We may not be able to continue to develop new products to effectively adjust for rapid technological changes.

To be successful, we must adapt to rapidly changing technological and market needs by continually enhancing and introducing new products and services to address our customers’ changing demands.

The marketplaces in which we operate are characterized by:

·       rapidly changing technology;

·       evolving industry standards;

·       frequent new product and service introductions;

·       shifting distribution channels; and

·       changing customer demands.

Our future success will depend on our ability to adapt to this rapidly evolving marketplace. We could incur substantial costs if we need to modify our services or infrastructure in order to adapt to changes affecting our market, and we may be unable to adapt to these changes.

The markets for our products are highly competitive and are likely to become more competitive, and our competitors may be able to respond more quickly to new or emerging technology and changes in customer requirements.

We operate in highly competitive markets. In particular, the online insurance distribution market, like the broader electronic commerce market, is rapidly evolving and highly competitive. Our software business also experiences some competition from certain large hardware suppliers that sell systems and systems’ components to independent agencies and from small, independent or freelance developers and suppliers of software, who sometimes work in concert with hardware vendors to supply systems to independent agencies. Our Internet business may also face indirect competition from insurance carriers that have subsidiaries which perform in-house agency and brokerage functions.

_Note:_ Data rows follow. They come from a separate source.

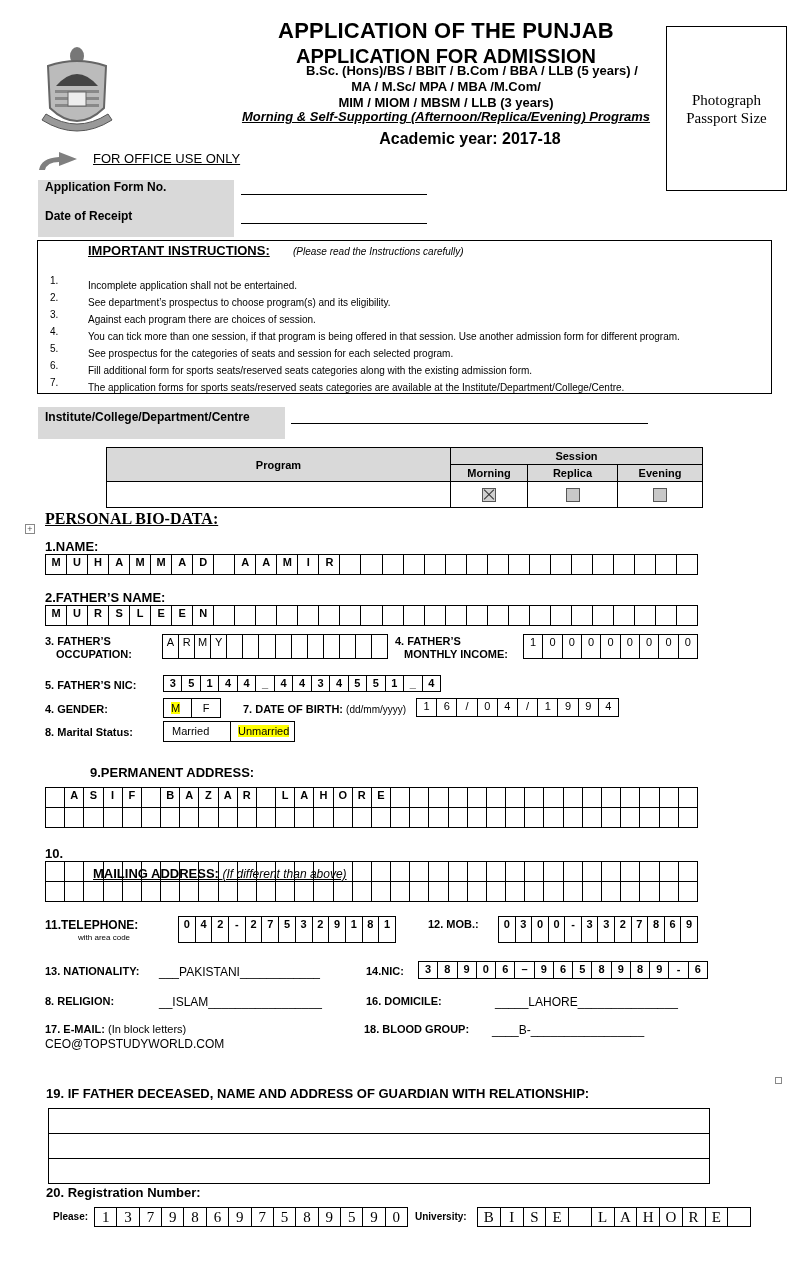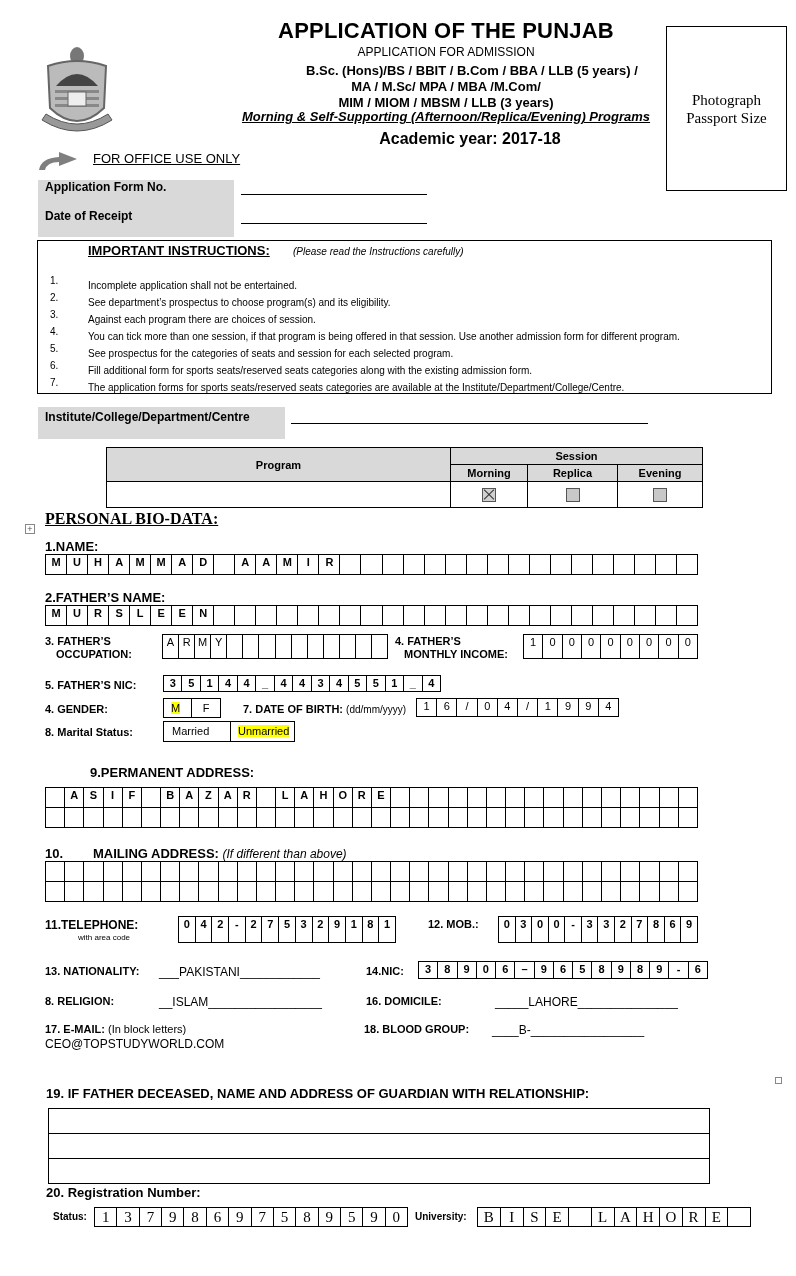"APPLICATION FOR ADMISSION" .sub { font-size: 12px -> 20px; font-weight: normal -> bold }
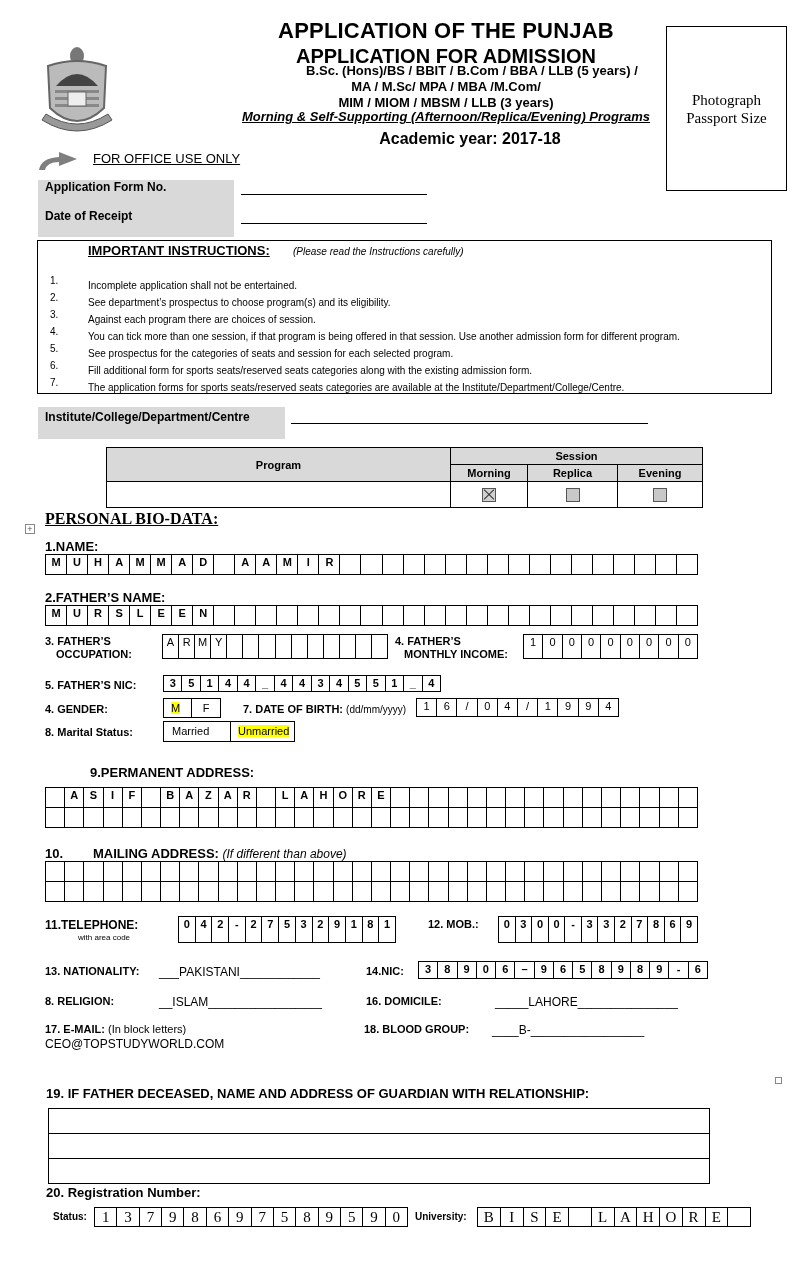"MAILING ADDRESS: (If different than" div.abs { text-decoration: none -> underline; top: 846px -> 866px }
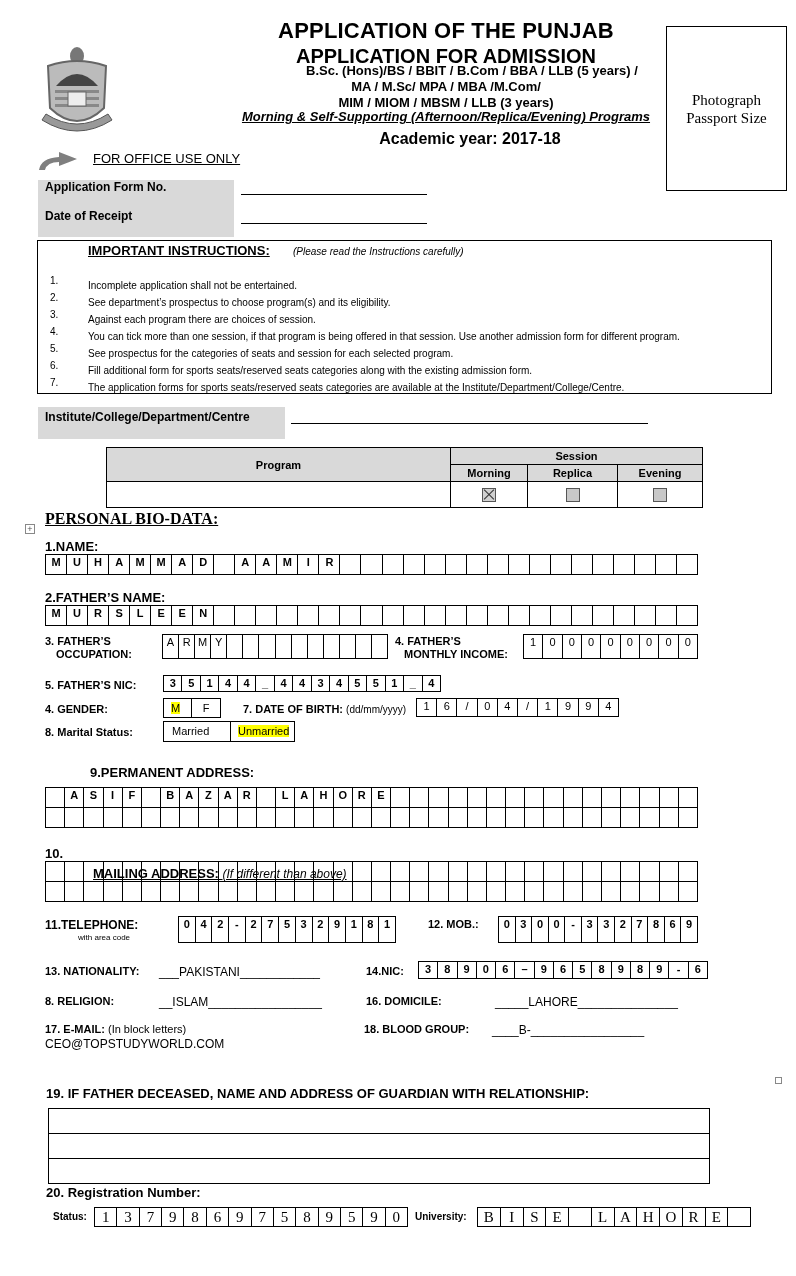"Status:" div.abs { text: Status -> Please }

Some of our current competitors have longer operating histories, larger customer bases, greater brand recognition and significantly greater financial, marketing and other resources than we do. In addition, we believe we will face increasing competition as the online financial services industry develops and evolves. Our current and future competitors may be able to:

·       undertake more extensive marketing campaigns for their brands and services;

2




·       devote more resources to website and systems development;

·       adopt more aggressive pricing policies; and

·       make more attractive offers to potential employees, online companies and third-party service providers.

If we are unable to protect our intellectual property, our reputation and competitiveness in the marketplace may be materially damaged.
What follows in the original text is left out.